Circuito chiuso: per ricordare Giuliano Montaldo

di Paola Ronco

L’altra sera ho pescato in maniera del tutto fortuita e strabordante di serendipity un tesoro di Giuliano Montaldo, che ci ha lasciati da pochi giorni.
Si intitola Circuito chiuso, è del 1978 ed è un film che per ragioni contrattuali non è mai passato al cinema, pur essendo acclamato al Festival di Berlino, ed è stato trasmesso in Rai in epoche che, se pensi all’oggi, ti viene il magone.
La trama è strepitosa: cinema romano di periferia, proiezione pomeridiana di uno spaghetti western, pubblico vario. Nel momento clou del duello con il cattivo, l’eroe Giuliano Gemma spara in primo piano, e bang!, va giù anche uno spettatore, colpito al cuore da un colpo di pistola.
Panico in sala, arriva la polizia, blocca tutti e, non sapendo che pesci pigliare, prova a far ripetere la scena per capire la dinamica. Riparte il film, torna Gemma in primo piano, spara e bang!, muore anche il volontario che si era seduto al posto della vittima.
Il finale non lo racconto perché sarebbe un delitto, ma c’è una sequenza straordinaria e ansiogena che andrebbe fatta vedere obbligatoriamente a un sacco di gente che non cito e che riesce a fare brutti e insensati pure i trailer.
Chiaro, è un film degli anni Settanta, quindi ha un ritmo particolare e molte lungaggini di suo. Ma quell’atmosfera dei cinema di una volta, le sedie di legno, il bar; e i personaggi, ognuno a raccontare la storia di un’epoca: la coppia di ragazzini e quella clandestina, l’uomo deriso da tutti e trattato come un freak che aspetta nei bagni degli uomini (tanto per rispondere a quel post cretino corredato da immagini di Boy George e dei Bronski Beat, che viene riproposto a ondate sui social peggio dell’influenza stagionale, che lamenta quanta poca omofobia ci fosse una volta, “prima” di cominciare a farsi tutte quelle menate, e come si stesse bene allora), la vecchina diabolica accompagnata dalla figlia esausta, e soprattutto il sociologo che invece di guardare il film prende appunti – un Flavio Bucci enorme. E poi i poliziotti, il cui acume investigativo è inversamente proporzionale al grado – il commissario sveglio, il vicequestore arrogante, il questore tronfio.
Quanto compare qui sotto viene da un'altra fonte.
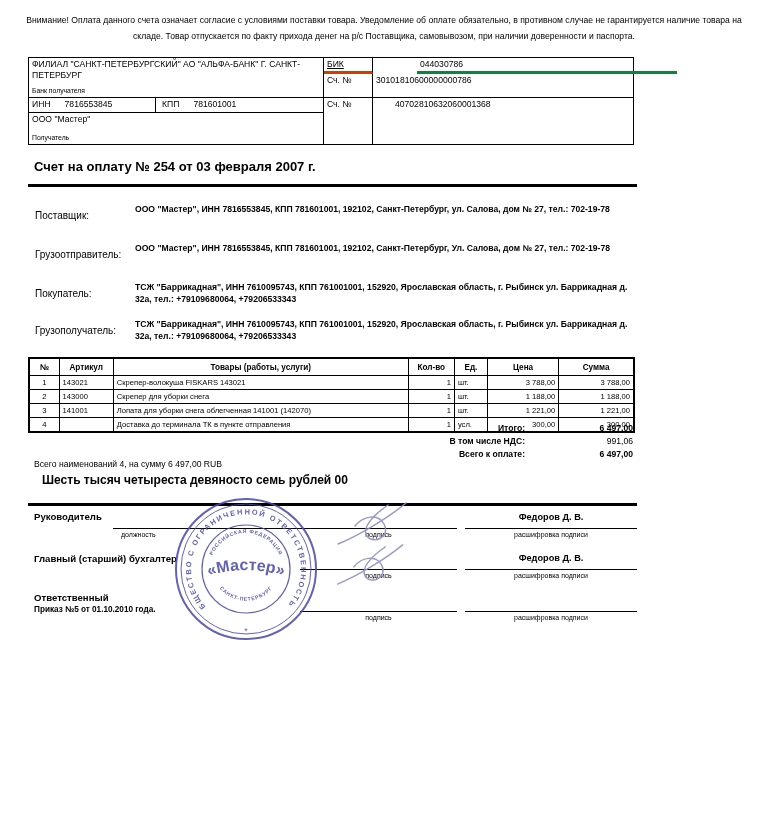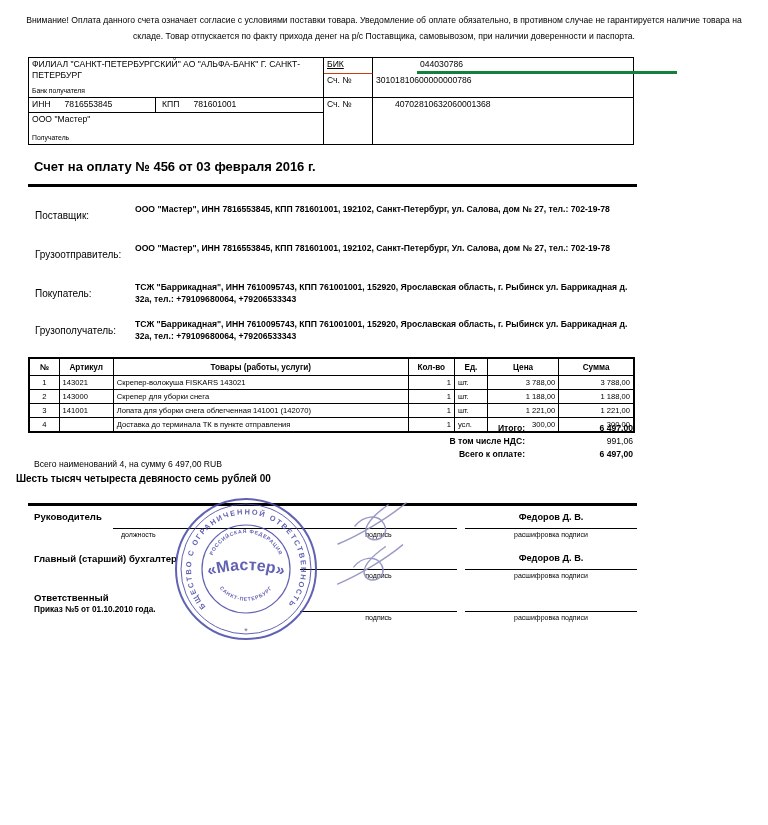"БИК" .cell-bik-label { border-bottom: 1px solid #c2410c -> 3px solid #c2410c }
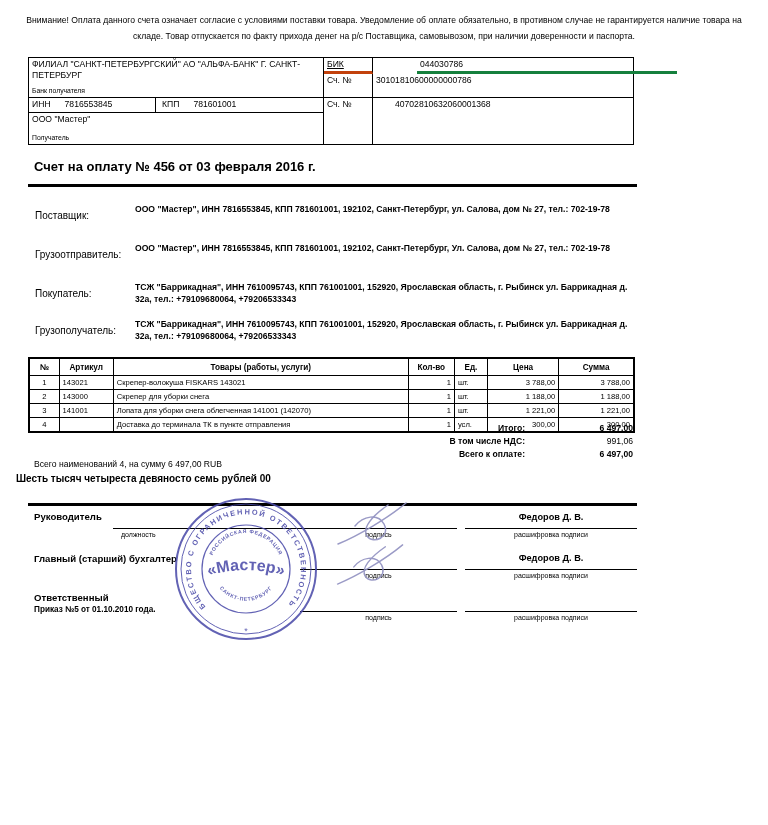"Счет на оплату № 456" div.abs { text: 456 от 03 февраля 2016 -> 254 от 03 февраля 2007 }
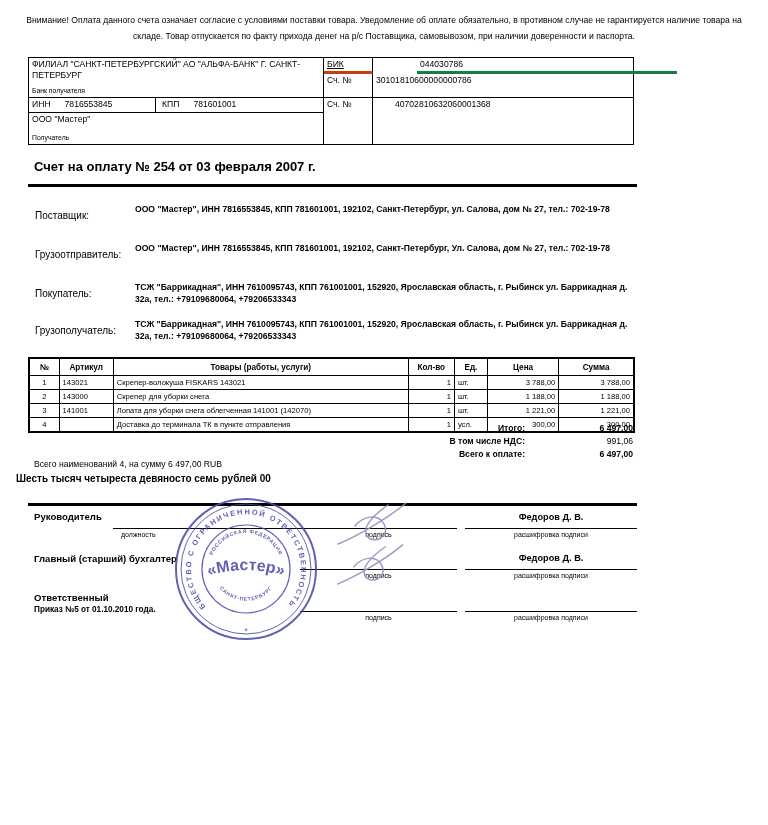"Шесть тысяч четыреста девяносто семь" .summary2 { font-size: 10px -> 12px; left: 16px -> 42px }
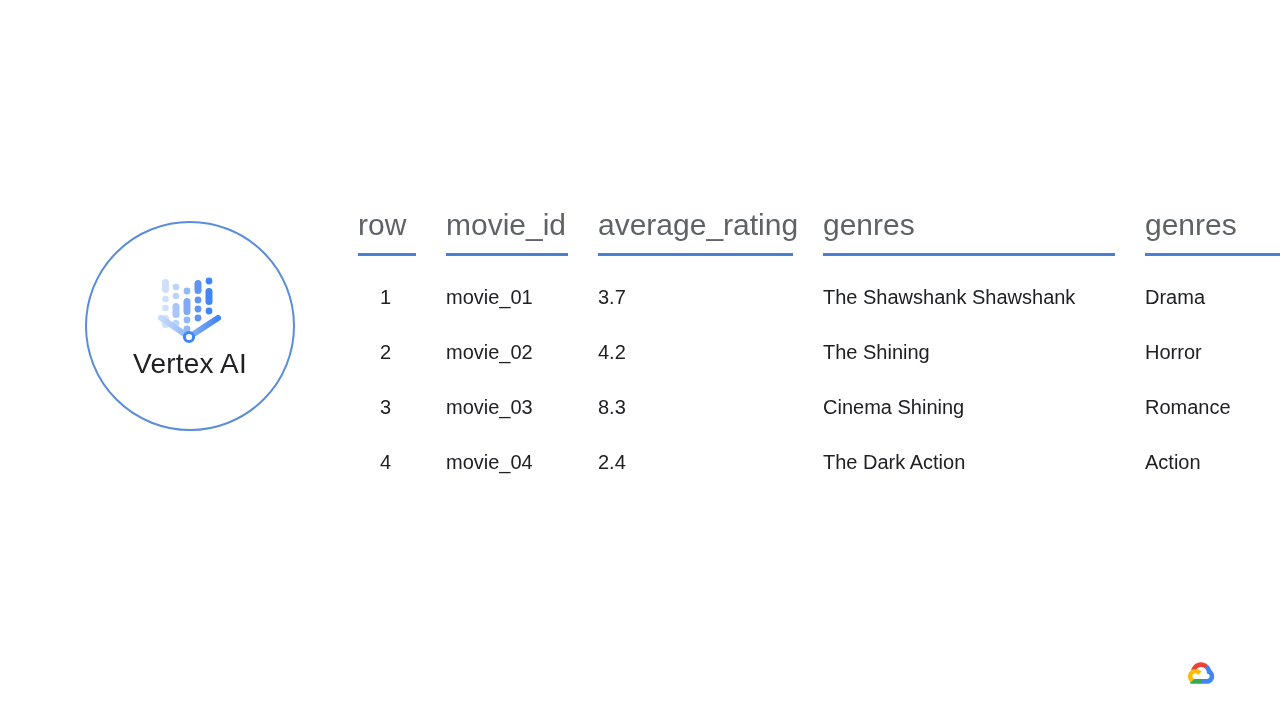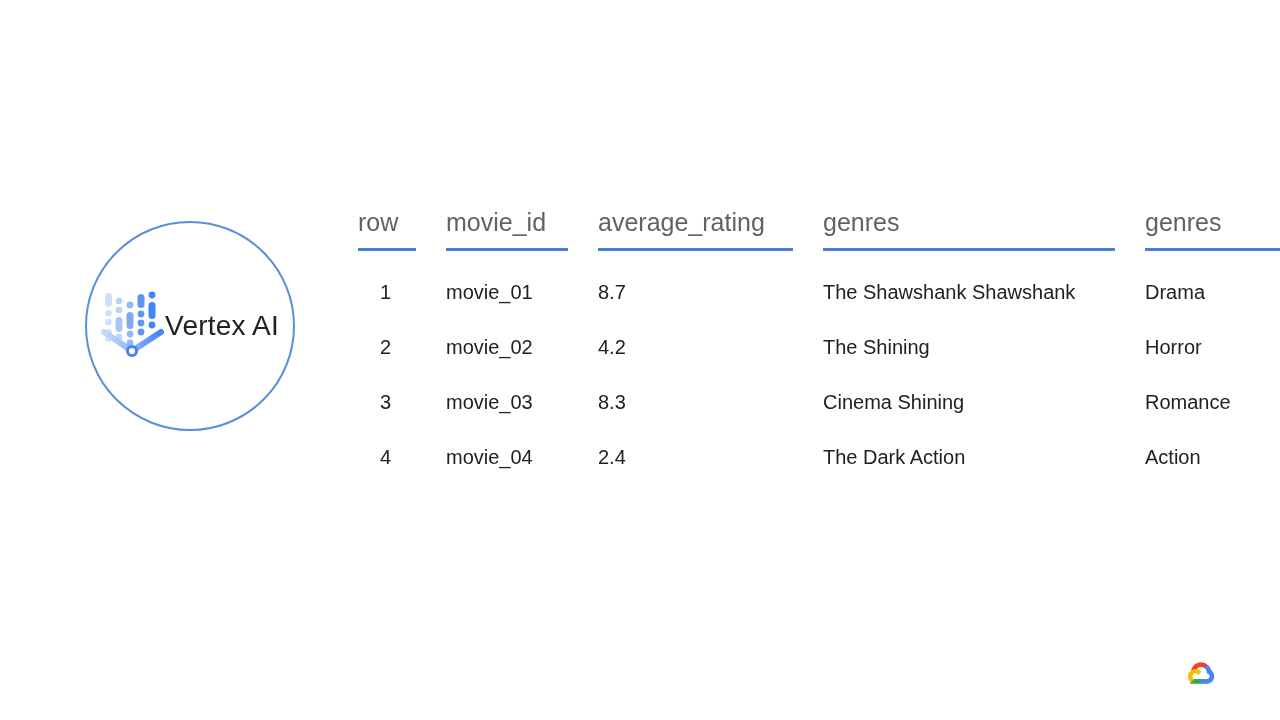"row" .data-table thead th { font-size: 25px -> 30px }
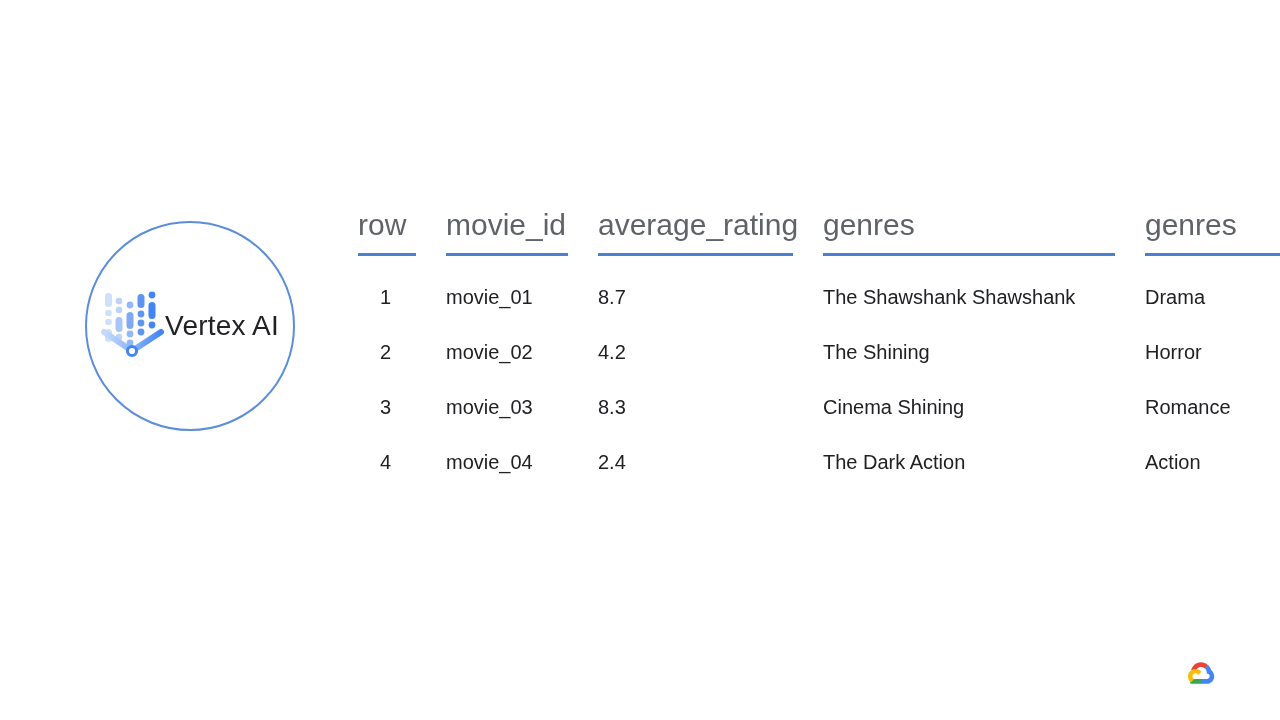"8.7" td { text: 8.7 -> 3.7 }
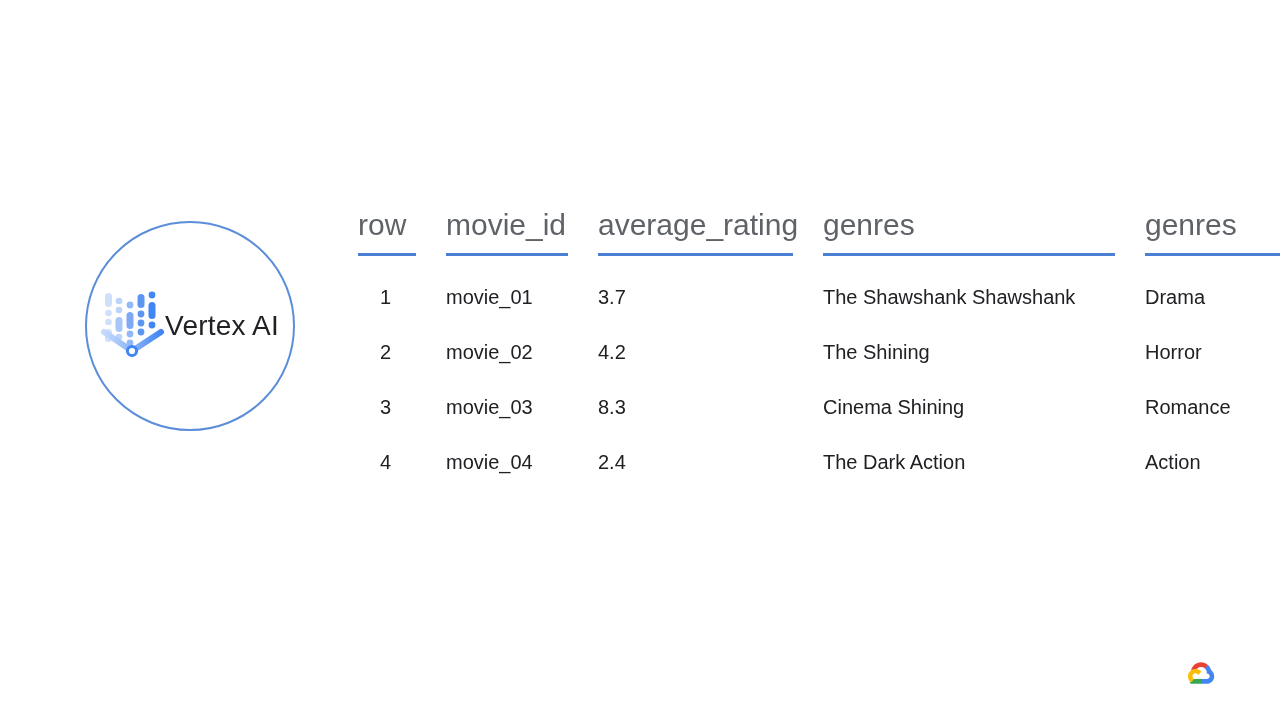"Vertex AI" .brand-badge { flex-direction: row -> column }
Due momenti sopra gli altri, in questo film inquietante che coglie in pieno la fascinazione del tempo per il sovrannaturale e i primi sintomi del riflusso, raccontando il rapporto complesso tra le immagini e la realtà, lo spettacolo e lo spettatore.
La scena in cui nel cinema vengono portati alcuni televisori, come da richiesta delle persone tenute rinchiuse nel cinema in attesa che si capisca chi è l’assassino – una nota non da poco: queste persone sono letteralmente tenute sotto sequestro dalla polizia, e quello che chiedono è di poter guardare la tv, non di incontrare un avvocato. Uno degli schermi trasmette immagini di una manifestazione femminista, le persone che guardano sono distratte, poi uno si alza ed esclama: Guardate, di là trasmettono i cartoni animati! Entusiasmo generale, le poche persone che stavano guardando le donne con le dita messe a triangolo si alzano e vanno a guardare Duffy Duck sull’altro schermo.
E poi, soprattutto, la cocciutaggine spietata della vecchina carina e diabolica che, invitata dalla polizia a lasciare il cinema “insieme ai vecchi e ai bambini” per motivi di sicurezza, picchia stizzita il bastone in terra: Io di qui non me ne vado, dice e ripete. Ho pagato il biglietto, io, e adesso voglio vedere come finisce il film.
Dolorosamente reale, come una metafora.